Learning and Verification of Feedback Control Systems using Feedforward Neural Networks

We present an approach to learn and formally verify feedback laws for data-driven models of neural networks. Neural networks are emerging as powerful and general data-driven representations for functions. This has led to their increased use in data-driven plant models and the representation of feedback laws in control systems. However, it is hard to formally verify properties of such feedback control systems. The proposed learning approach uses a receding horizon formulation that samples from the initial states and disturbances to enforce properties such as reachability, safety and stability. Next, our verification approach uses an over-approximate reachability analysis over the system, supported by range analysis for feedforward neural networks. We report promising results obtained by applying our techniques on several challenging nonlinear dynamical systems.

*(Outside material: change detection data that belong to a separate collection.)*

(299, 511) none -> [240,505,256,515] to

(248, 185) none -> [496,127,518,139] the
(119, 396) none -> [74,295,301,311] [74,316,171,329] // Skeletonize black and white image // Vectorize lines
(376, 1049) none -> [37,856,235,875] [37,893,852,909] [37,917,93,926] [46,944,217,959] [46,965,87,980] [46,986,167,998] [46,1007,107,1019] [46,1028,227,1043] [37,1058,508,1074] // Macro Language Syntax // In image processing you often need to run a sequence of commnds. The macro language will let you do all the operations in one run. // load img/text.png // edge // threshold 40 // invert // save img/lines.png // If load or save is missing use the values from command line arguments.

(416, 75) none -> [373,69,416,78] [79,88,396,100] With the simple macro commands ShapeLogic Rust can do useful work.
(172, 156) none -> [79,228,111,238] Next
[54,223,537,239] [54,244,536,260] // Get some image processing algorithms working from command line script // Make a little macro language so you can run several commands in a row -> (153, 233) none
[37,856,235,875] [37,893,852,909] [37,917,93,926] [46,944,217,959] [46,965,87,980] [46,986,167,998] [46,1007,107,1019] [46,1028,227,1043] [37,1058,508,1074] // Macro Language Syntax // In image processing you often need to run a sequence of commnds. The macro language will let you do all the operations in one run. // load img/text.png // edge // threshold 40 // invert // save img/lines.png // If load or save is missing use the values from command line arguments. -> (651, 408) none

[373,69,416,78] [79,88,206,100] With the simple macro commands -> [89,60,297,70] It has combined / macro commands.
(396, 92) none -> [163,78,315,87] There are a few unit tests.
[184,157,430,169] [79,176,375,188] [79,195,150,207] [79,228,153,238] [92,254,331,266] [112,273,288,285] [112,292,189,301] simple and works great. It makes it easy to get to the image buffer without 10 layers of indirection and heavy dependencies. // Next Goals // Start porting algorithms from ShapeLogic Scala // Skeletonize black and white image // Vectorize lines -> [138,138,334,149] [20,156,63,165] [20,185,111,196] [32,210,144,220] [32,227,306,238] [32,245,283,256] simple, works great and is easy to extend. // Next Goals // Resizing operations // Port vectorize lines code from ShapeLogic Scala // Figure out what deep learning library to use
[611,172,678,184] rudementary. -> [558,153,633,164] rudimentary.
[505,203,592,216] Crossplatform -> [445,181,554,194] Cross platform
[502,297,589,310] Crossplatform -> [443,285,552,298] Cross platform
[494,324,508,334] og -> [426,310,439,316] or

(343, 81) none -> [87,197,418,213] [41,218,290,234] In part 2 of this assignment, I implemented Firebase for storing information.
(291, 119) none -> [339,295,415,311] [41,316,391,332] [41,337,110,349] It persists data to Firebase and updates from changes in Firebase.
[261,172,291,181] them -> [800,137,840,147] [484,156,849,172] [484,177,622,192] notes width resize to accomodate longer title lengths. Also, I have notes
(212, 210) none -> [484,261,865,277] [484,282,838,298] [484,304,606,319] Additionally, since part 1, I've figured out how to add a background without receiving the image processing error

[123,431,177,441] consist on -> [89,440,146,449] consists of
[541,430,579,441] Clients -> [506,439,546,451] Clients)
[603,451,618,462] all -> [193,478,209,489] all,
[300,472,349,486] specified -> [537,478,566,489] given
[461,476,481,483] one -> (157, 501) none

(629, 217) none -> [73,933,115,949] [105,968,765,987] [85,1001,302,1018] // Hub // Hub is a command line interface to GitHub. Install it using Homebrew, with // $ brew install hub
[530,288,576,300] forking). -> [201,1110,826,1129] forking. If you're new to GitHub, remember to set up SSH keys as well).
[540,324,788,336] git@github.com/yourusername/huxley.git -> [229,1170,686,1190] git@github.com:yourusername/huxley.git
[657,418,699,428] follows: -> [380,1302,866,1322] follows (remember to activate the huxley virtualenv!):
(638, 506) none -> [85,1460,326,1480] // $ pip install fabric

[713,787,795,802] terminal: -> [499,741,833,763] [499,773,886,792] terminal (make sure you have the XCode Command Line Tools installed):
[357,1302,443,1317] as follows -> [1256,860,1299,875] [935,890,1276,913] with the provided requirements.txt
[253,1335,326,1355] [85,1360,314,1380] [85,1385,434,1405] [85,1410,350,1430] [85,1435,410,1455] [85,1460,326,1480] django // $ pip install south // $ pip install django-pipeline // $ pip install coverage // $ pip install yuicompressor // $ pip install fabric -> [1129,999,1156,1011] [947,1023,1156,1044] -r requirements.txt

Output range analysis for deep neural networks

Deep neural networks (NN) are extensively used for machine learning tasks such as image classification, perception and control of autonomous systems. Increasingly, these deep NNs are also been deployed in high-assurance applications. Thus, there is a pressing need for developing techniques to verify neural networks to check whether certain user-expected properties are satisfied. In this paper, we study a specific verification problem of computing a guaranteed range for the output of a deep neural network given a set of inputs represented as a convex polyhedron. Range estimation is a key primitive for verifying deep NNs. We present an efficient range estimation algorithm that uses a combination of local search and linear programming problems to efficiently find the maximum and minimum values taken by the outputs of the NN over the given input set. In contrast to recently proposed "monolithic" optimization approaches, we use local gradient descent to repeatedly find and eliminate local minima of the function. The final global optimum is certified using a mixed integer programming instance. We implement our approach and compare it with Reluplex, a recently proposed solver for deep neural networks. We demonstrate the effectiveness of the proposed approach for verification of NNs used in automated control as well as those used in classification.